Wednesday, October 10, 2007

Excuses, Excuses, Excuses

When I speak with individuals who are interested in exercise, I am usually bombarded with a good amount of reasons why they don’t exercise. Most of the time I counter them by making simple, yet logical recommendations which usually results in the individual throwing their arms up in frustration and walking away. My motive is not to irritate or frustrate them (although it is a perk I’ll admit) but to clarify and dispel some of the confusion they have based on what the industry has deemed as “requirements” for fitness. Many people fail to recognize that there are countless ways to improve their fitness and strength levels and no one has THE answer to it all. Many exercise routines and fitness recommendations are cookie cutter at best, being merely some form of guideline. To follow something verbatim while unknowingly doing so makes little sense to me, but there are many who are lead to believe that “three sets of ten repetitions” and “60 minutes of cardiovascular training” is the only way to exercise and therefore are handcuffed with their fitness.

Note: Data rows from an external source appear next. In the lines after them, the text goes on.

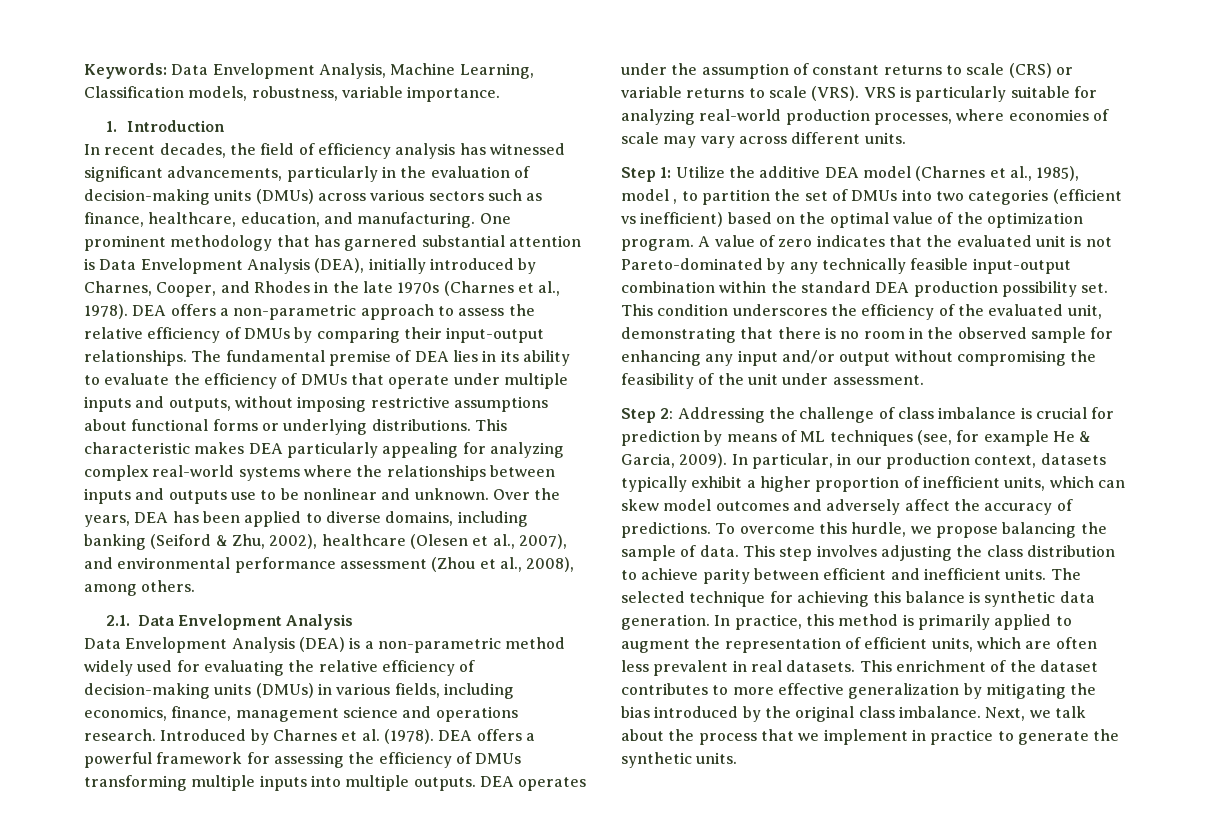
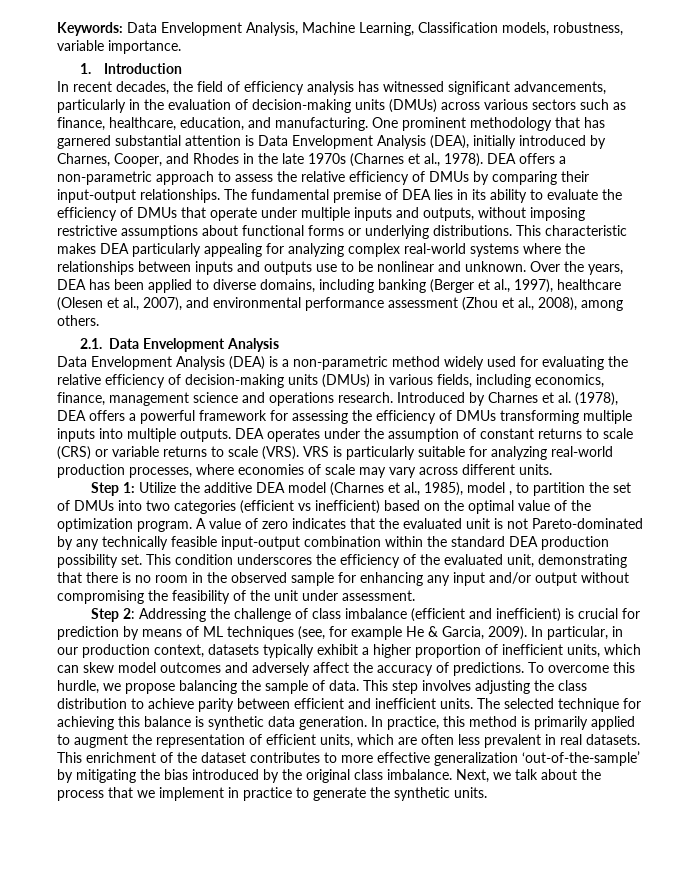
- Over the years, DEA has been applied to diverse domains, including banking (Seiford & Zhu, 2002), healthcare (Olesen et al., 2007), and environmental performance assessment (Zhou et al., 2008), among others.
+ Over the years, DEA has been applied to diverse domains, including banking (Berger et al., 1997), healthcare (Olesen et al., 2007), and environmental performance assessment (Zhou et al., 2008), among others.
- Introduced by Charnes et al. (1978). DEA offers a powerful framework for assessing the efficiency of DMUs transforming multiple inputs into multiple outputs.
+ Introduced by Charnes et al. (1978), DEA offers a powerful framework for assessing the efficiency of DMUs transforming multiple inputs into multiple outputs.
- Step 2: Addressing the challenge of class imbalance is crucial for prediction by means of ML techniques (see, for example He & Garcia, 2009).
+ Step 2: Addressing the challenge of class imbalance (efficient and inefficient) is crucial for prediction by means of ML techniques (see, for example He & Garcia, 2009).
- This enrichment of the dataset contributes to more effective generalization by mitigating the bias introduced by the original class imbalance.
+ This enrichment of the dataset contributes to more effective generalization ‘out-of-the-sample’ by mitigating the bias introduced by the original class imbalance.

It never ceases to amaze me how rationalization is such a convenient approach to doing or not doing something. You know how it goes; you can make excuses for or against doing something and use the most cockamamie reasons to make it work for you. You can come up with a million and one reasons why you should or shouldn’t do something and talk yourself into believing it’s OK. Based on the dogmatic view points of exercise that are espoused on the Internet, in magazine and in books, it’s no wonder people consider exercise to be a hassle.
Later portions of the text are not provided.